TL;DR

I setup a local workflow that allows me to turn a webpage to an epub on my android phone and send it to my Kobo

Introduction

Since Mozilla killed Pocket, i have been looking for an alternative that didn’t depend on decisions from any tech company, but only on myself.

I used the Pocket feature quite a lot, and, even if I appreciated the effort from Kobo to replace it with Instapaper, I didn’t want to depend on someone else for something as simple as reading an article later on my eink device.

I considered Wallabag and Readeck, but, for both I had to depend on someone else server, or I had to self-host, and I didn’t want to deal with the complexity.

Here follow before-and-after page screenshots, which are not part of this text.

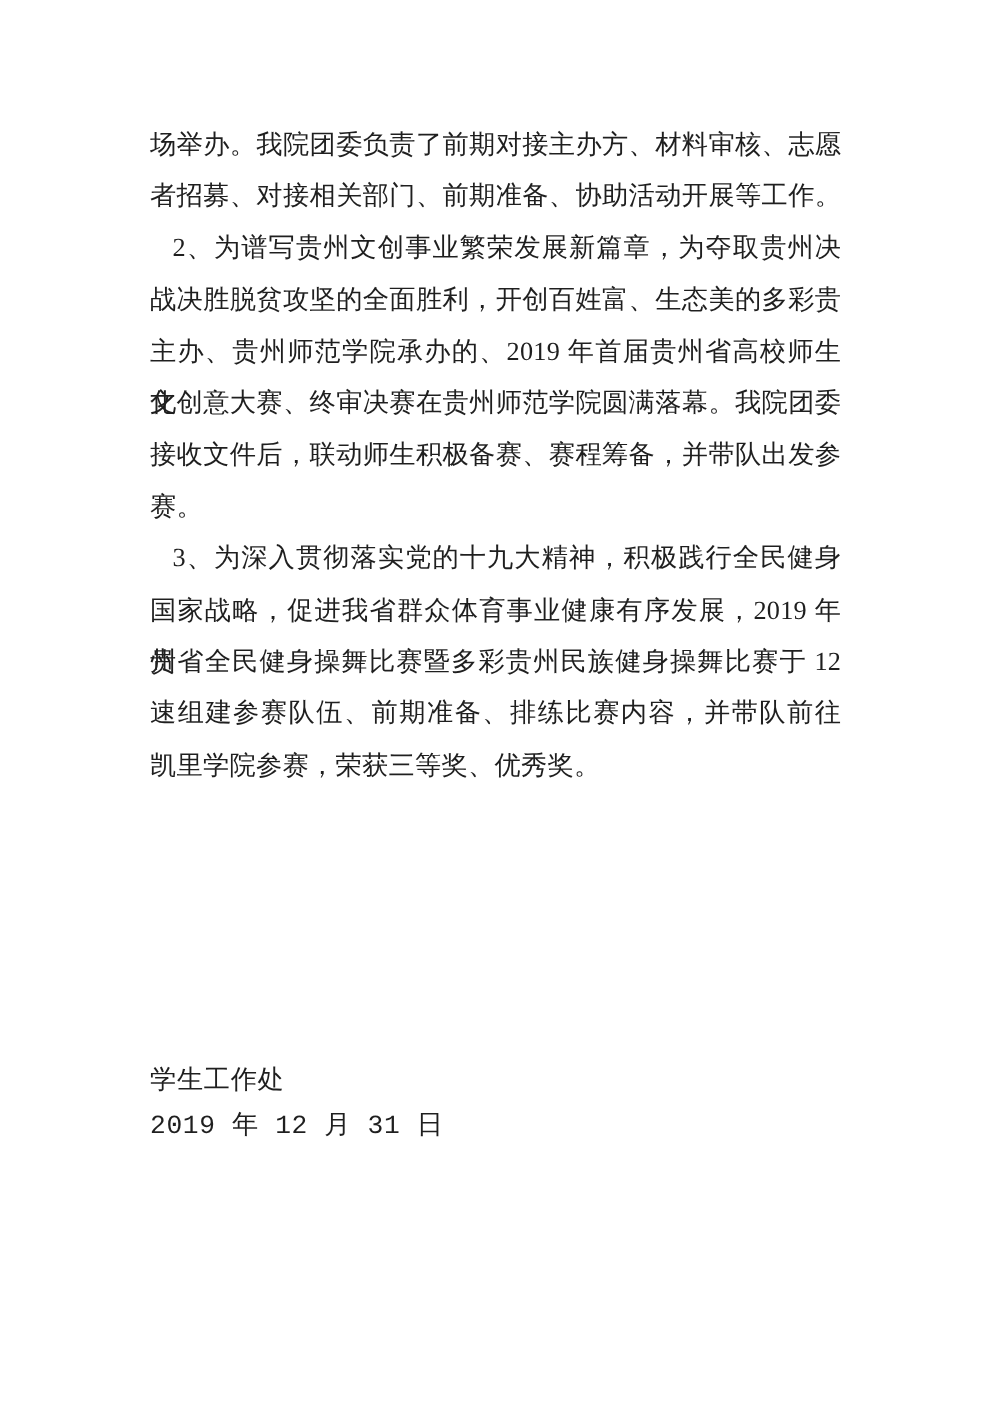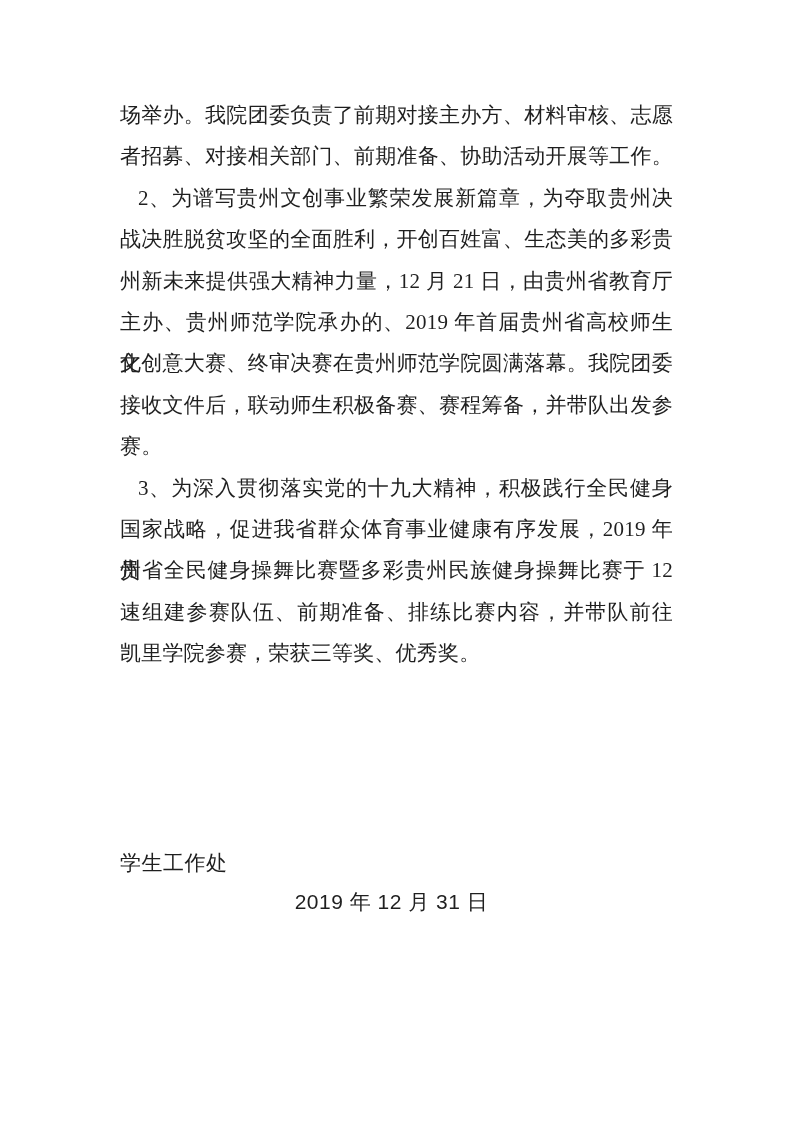"州新未来提供强大精神力量，12 月 21 日，由贵州省教育厅" div.line { html: <div>州新未来提供强大精神力量，12 月 21 日，由贵州省教育厅</div> -> none }
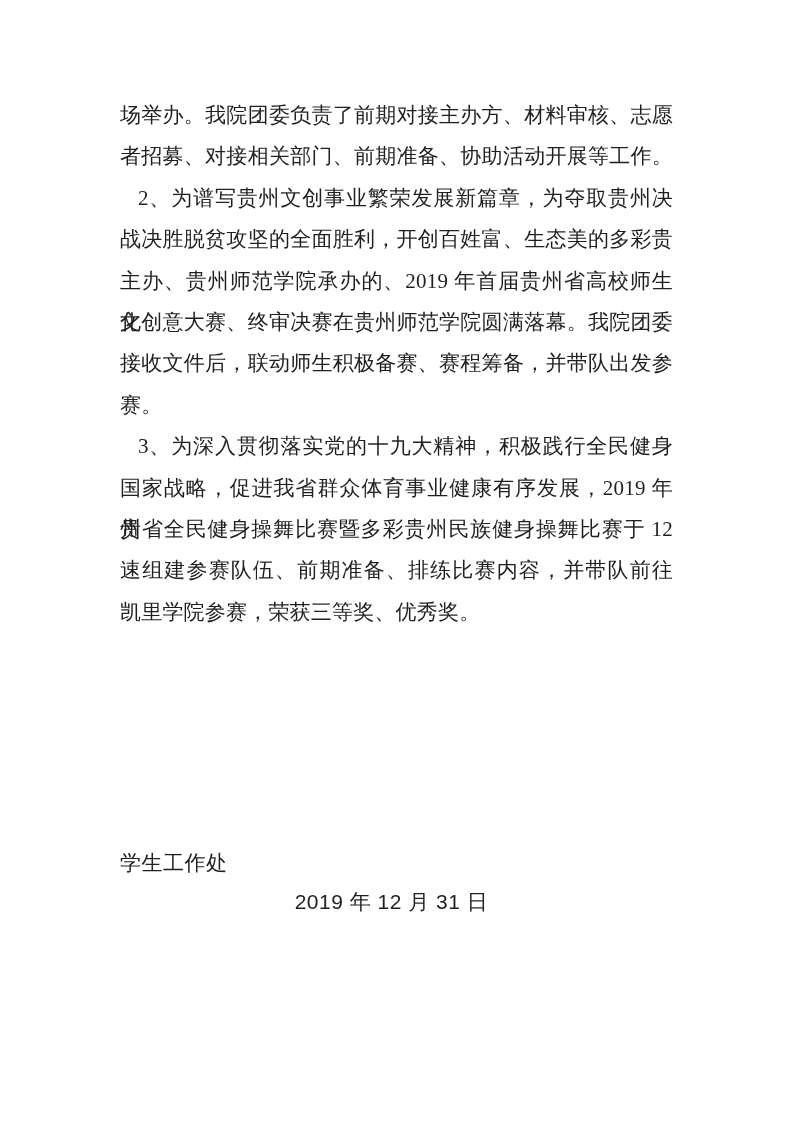"2019 年 12 月 31" .date-line { font-family: Liberation Sans, sans-serif -> Liberation Mono, monospace; text-align: center -> left }
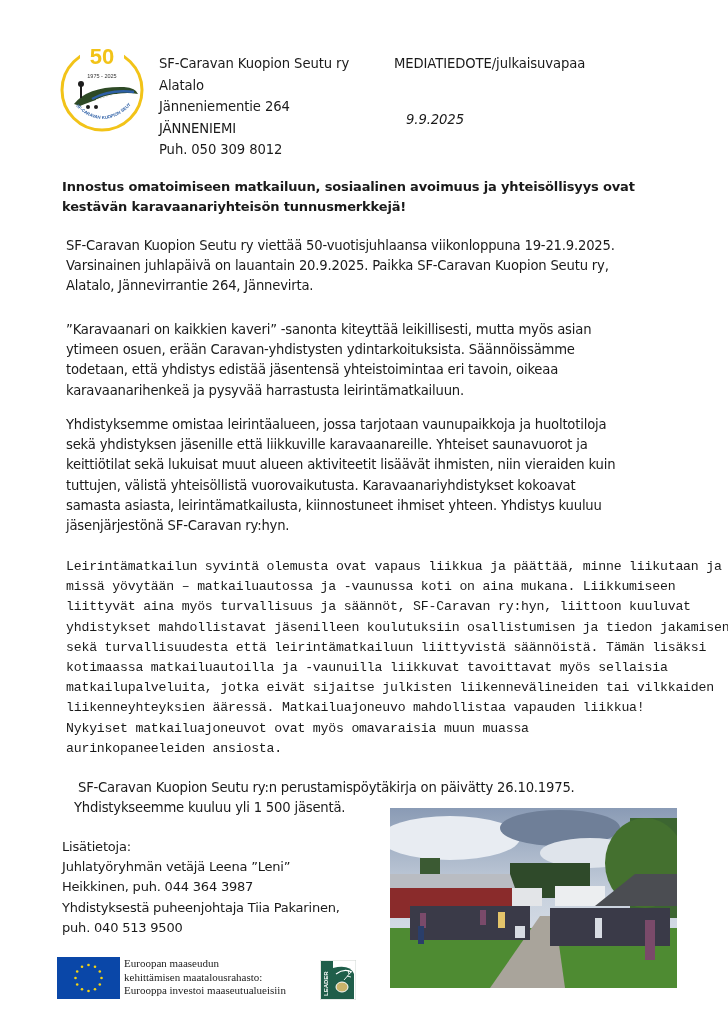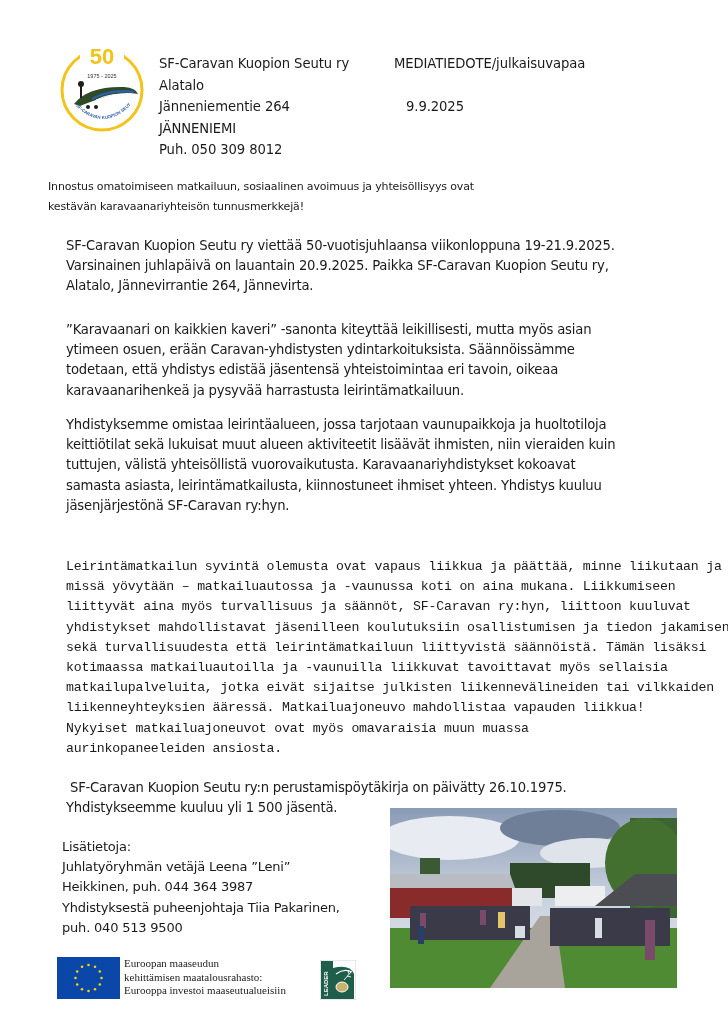"9.9.2025" .hdr-right-b { font-style: none -> italic; top: 96px -> 109px }
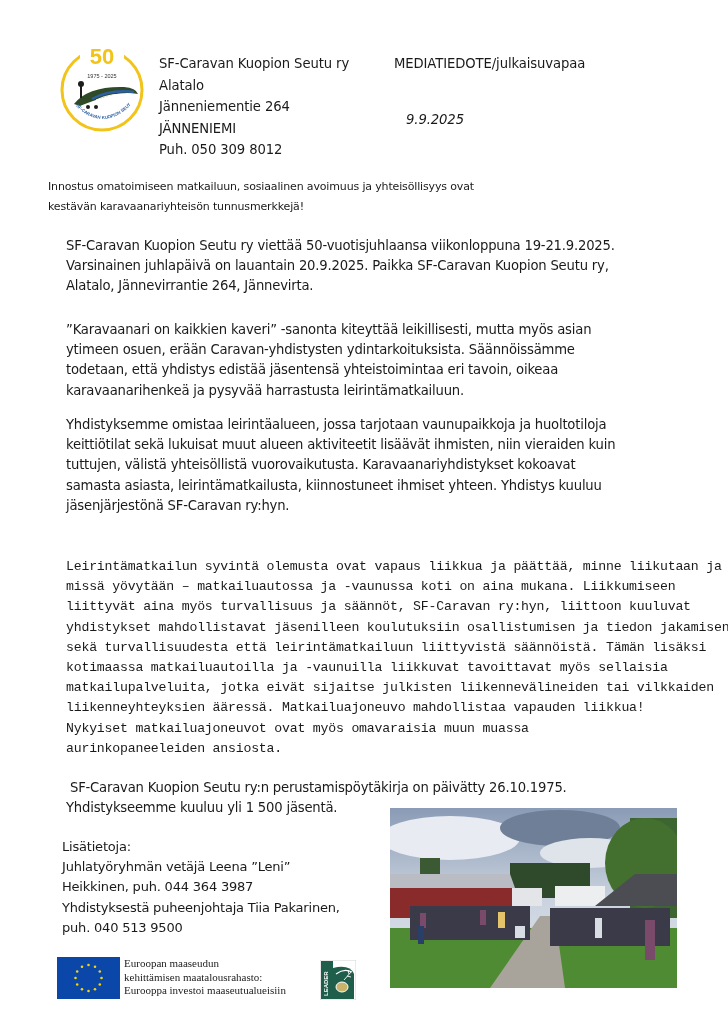"Innostus omatoimiseen matkailuun," .headline { font-size: 11px -> 13px; font-weight: normal -> bold; left: 48px -> 62px }
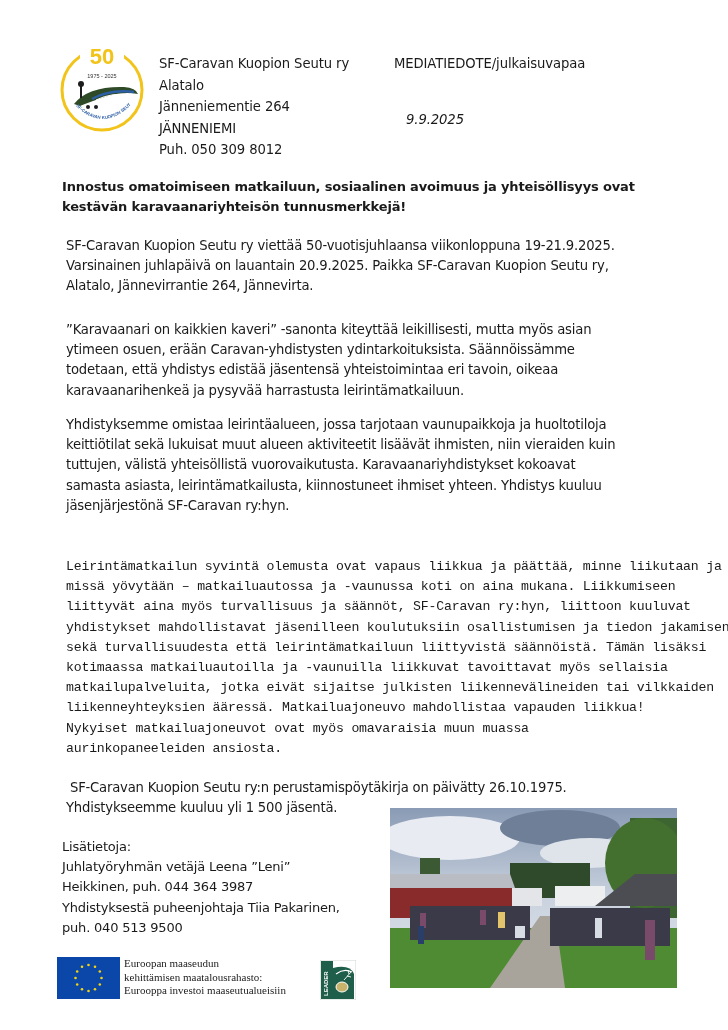"sekä yhdistyksen jäsenille että" span.line { html: none -> <span>sekä yhdistyksen jäsenille että liikkuville karavaanareille. Yhteiset saunavuorot ja</span> }
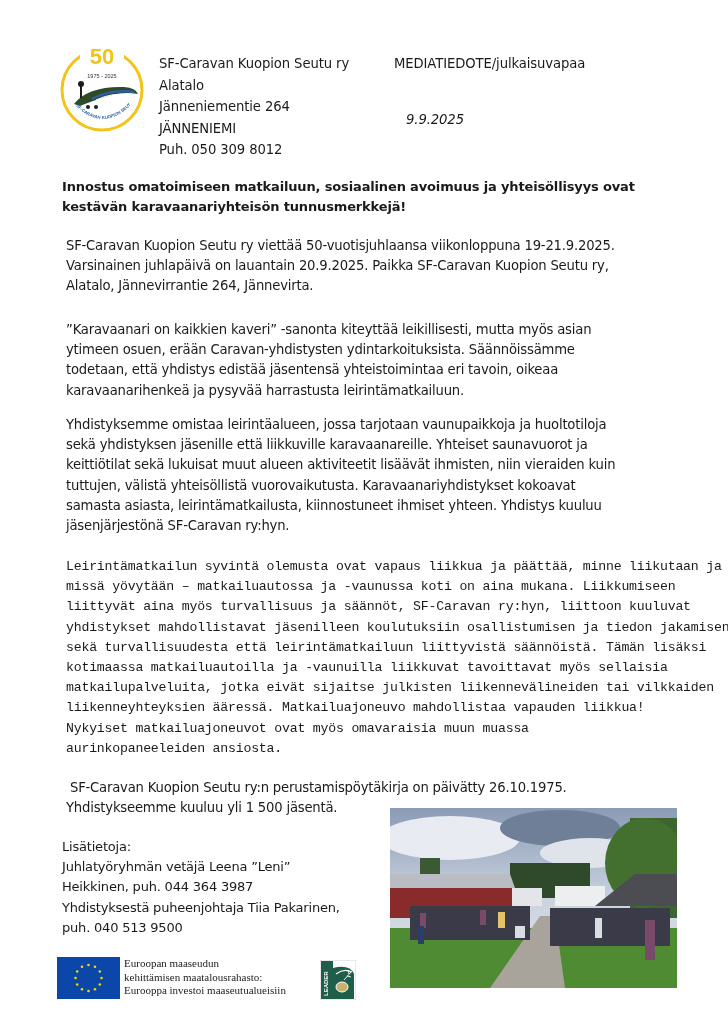"SF-Caravan Kuopion Seutu ry:n" .p5 { margin-left: none -> 8px }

I wanted an approach where I was in control, so all the steps needed to be based on FOSS software that I could at least understand.

The basic idea

I thought that what I needed is a 2 step approach, and I could solve both of them

  1. Turn a webpage into an epub
  2. Send the epub to my kobo

The explanation below is long, but, especuially following step 1-a and step 2-a is fairly easy and doesn’t involve any modification or coding

Step 1: Turn a webpage into an epub

In the long search to do this I ended up finding 2 apporaches, on available “off the shelf” and one that involved much more coding.

Step 1-a: einkbro

i found out that there is a fantastic FOSS browser, EinkBro, that is designed for eink screen devices, but works very well for any Android device. It is slick, fast, configurable and well designed. It implements the readibility library from mozilla, which is great, and, more than anything else, can directly export webpages as epub files. You can configure the toolbar so that the “export to epub” icon is directly visible. The exported epub is nice, looks like the “readibility” version of the webpage (probably because it is…). So, when I want to save a article I share it from my browesr to einkbro, and, from there, I export it to epub.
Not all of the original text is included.